The Atlanta Hawks was one of three teams fined by the NBA for tampering with potential free agents on Monday. Pictured: Hawks team member Josh Smith. Reuters

Three NBA teams were fined on Monday for tampering, the league said on Monday.

The league, who did not disclose what teams were penalized or what the penalty was, sent a memo to all 30 NBA teams announcing the tampering charges.

“The conduct at issue involved statements by a team employee to the media, a team email to prospective season ticket purchases, and articles posted online on a team website, each related to players who are currently under contract to other teams but who will become free agents this summer,” according to the memo from the NBA.

According to the Atlanta Journal-Constitution, the Atlanta Hawks were one of the three teams that were penalized. In a statement, the Hawks said that they “fully understand and respect the NBA’s decision.” According to Marc Stein of ESPN, the Houston Rockets were one of the other teams that were fined for tampering.

The third team that was penalized is still unknown.

For the Hawks, the offense most likely occurred in an email to season-ticket holders that referred to Los Angeles Clippers guard Chris Paul and Lakers center Dwight Howard as possible additions to the team.

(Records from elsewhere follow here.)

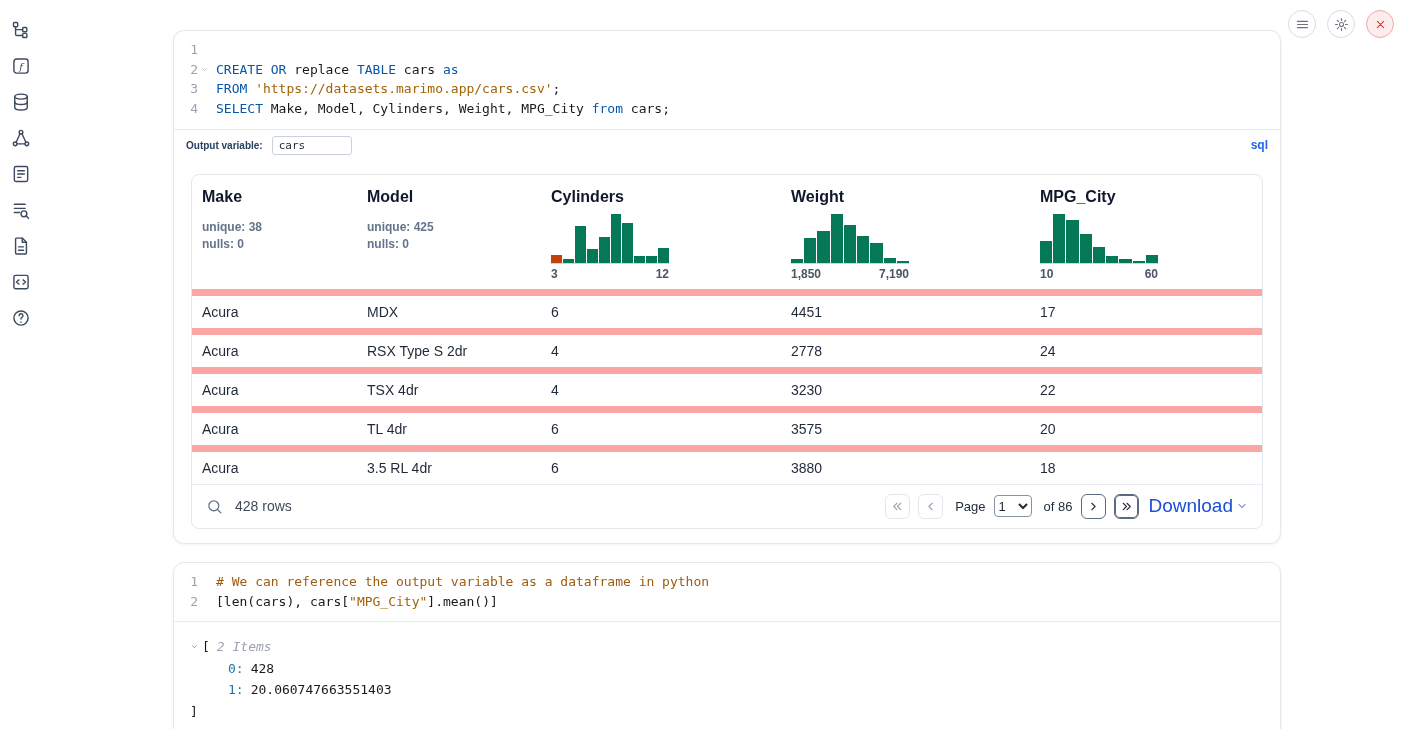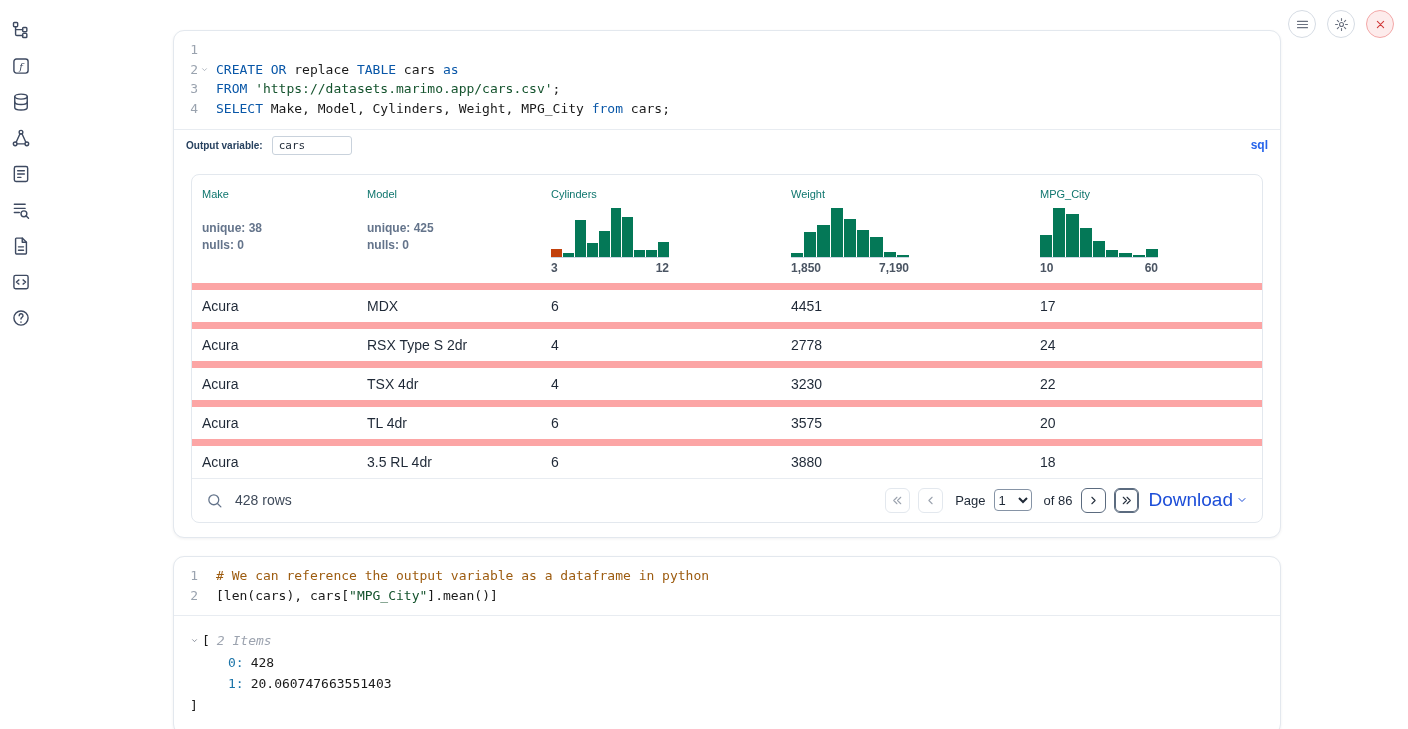"'https://datasets.marimo.app/cars.csv'" .tok-str { color: #14532d -> #a16207 }
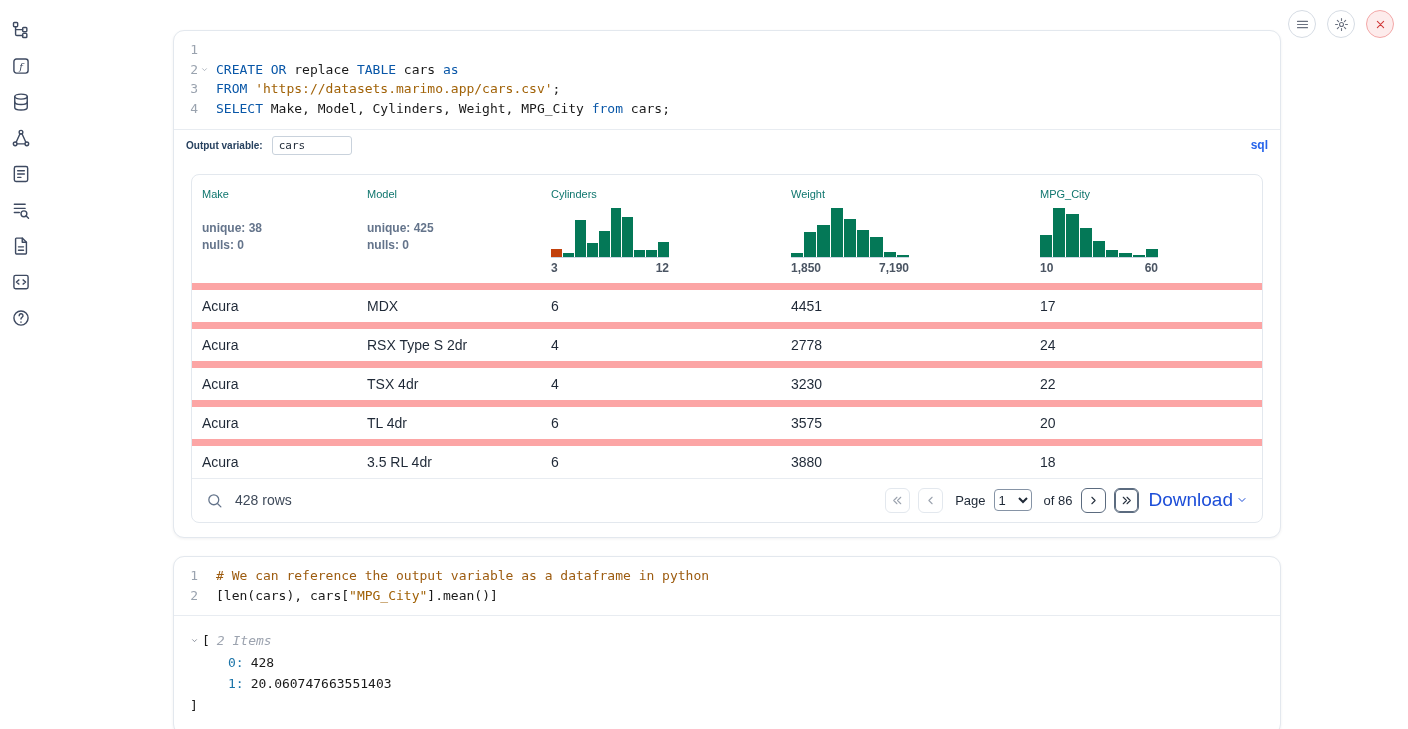"Make" .col-label { color: #0f766e -> #0f172a; font-size: 11px -> 16px; font-weight: 400 -> 700 }
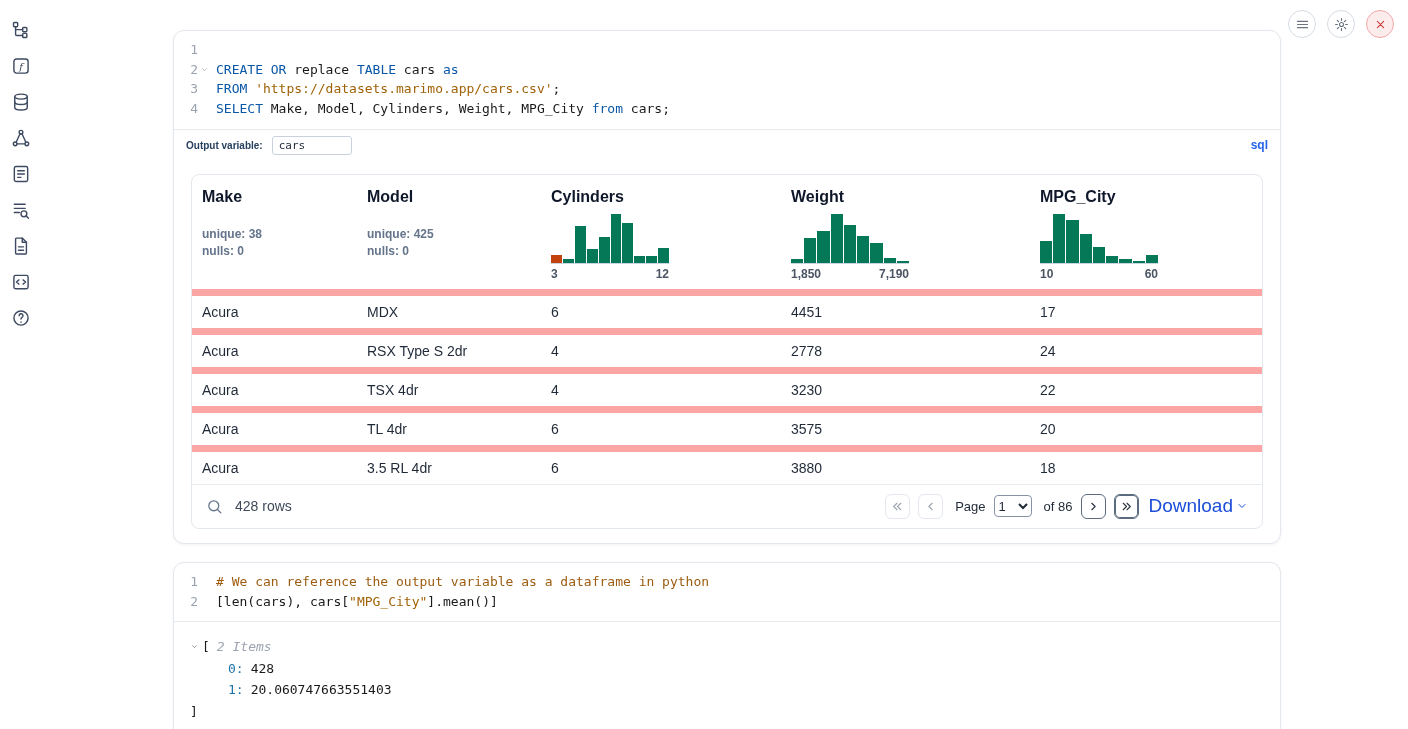"unique: 38" .col-stats { margin-top: 20px -> 13px }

“The buzz around our off-season is more than heating up. With massive cap space, four draft picks and free agency rapidly approaching, we sit in the best position in the NBA,” said the email, which had the headline “Hot New Player News” and was written on team letterhead. “Player interest is skyrocketing as the possibilities of landing Chris Paul and Dwight Howard become more and more of a reality.”

Hawks President Bob Williams issued a statement last week about the email, saying it was written by “one of our season-ticket reps of his own volition.”

According to the NBA’s collective bargaining agreement and Article 35A of the NBA Constitution, the league defines tampering as “when a player or a team directly or indirectly entices, induces or persuades anyone under contract with another team in order to negotiate for their services.”

Penalties for tampering include fines, a suspension for the offending person, the team being banned from signing the player that was tampered with, a loss of draft picks and individual or team fines up to $5 million.

In 2010, at the height of the LeBron James free-agent sweepstakes, the NBA levied fines against Hawks co-owner Michael Gearon ($25,000) and Dallas Mavericks owner Mark Cuban ($100,000) for making comments about James before the free-agent period began.